The earliest memory of the notion of ‘Peace’ comes about the image of a woman smiling bright at a beauty pageant host as he asks her: “What do you wish for?” and she says “World peace.” The audience applauds loud and the judges nod in approval. The simplicity of the scene is baffling, but it’s memorable, as a time when peace can only be granted by a genie; an unfathomable wish we continually discuss in university classrooms, print papers, and globally political round tables with little to no avail.

In AIESEC, we do not wish for world peace, we work for it. We mobilize over 60,000 young individuals and foster leadership exchange experiences for over 60,000 more to give way for cross-cultural understanding and interpersonal self-awareness. Our peace lies in the hands of youths who’ve reached their potential, those who willingly left their comfort zones to contribute to building and developing  communities through research, education, empowerment, marketing, project management, and much more.

Our peace is about changing the perception of the other, and focusing on the elements that make us part of one united humanity

 

Dutch Volunteer to Lebanon teaching Geography in a learning center for refugees as part of an informal summer program: MyBookshelf.

On the 9th of December. 2015, the United Nations Security Council adopted a resolution on ‘Youth, Peace and Security’ which focuses completely on the role of youth in peace-building and countering violent extremism.

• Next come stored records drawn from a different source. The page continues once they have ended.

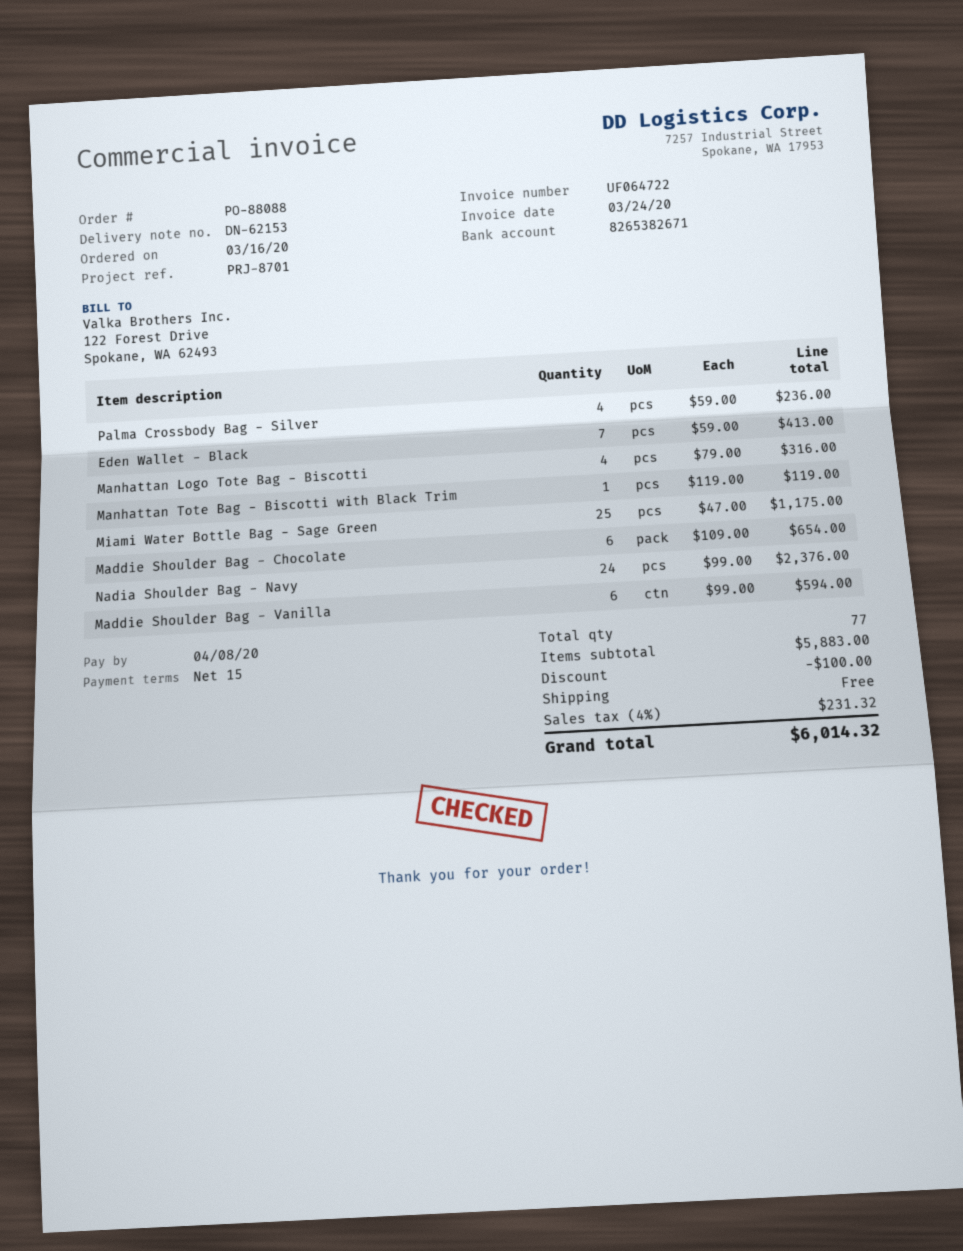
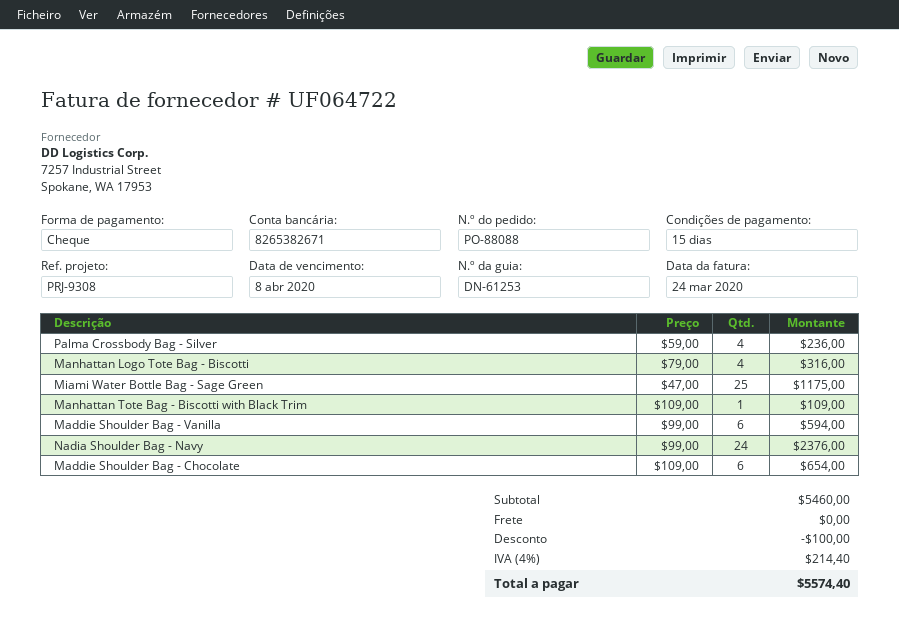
delivery note number: DN-62153 -> DN-61253
reference: PRJ-8701 -> PRJ-9308
Eden Wallet - Black: 7 x 59.00 = 413.00 -> none
Manhattan Tote Bag - Biscotti with Black Trim: 1 x 119.00 = 119.00 -> 1 x 109.00 = 109.00
subtotal: 5883.00 -> 5460.00
tax: 4% = 231.32 -> 4% = 214.40
total: 6014.32 -> 5574.40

All you need is a will, an open mind, and a determination to build the future on pavement that isn’t molded with wartime bomb-shells and hate but rather one that fosters dignity, participation, and justice. Where young people are not the perpetrators of violence but rather youth who effortlessly work towards sustainable peace, freedom, and happiness.

An action as simple as a conversation with a stranger in a train station, kindness to volunteer to teach, a donation of blood, loud demonstrations against bigotry, or active lobbying for dialogue against conflict, policy-making, or online human rights advocacy makes a difference.
1.8 billion young people around the world isn’t a mere statistic to predict how many people fall victim to a society that merely wishes for peace; it’s a foreshadowing of a peace-building army marching towards a future of cross-cultural understanding. As young people accountable to the survival of homes, histories, and civilizations, our job is not easy. But making a difference in this world, may sometimes require a salute and the acknowledgment that as young individuals we can, and we will work for peace.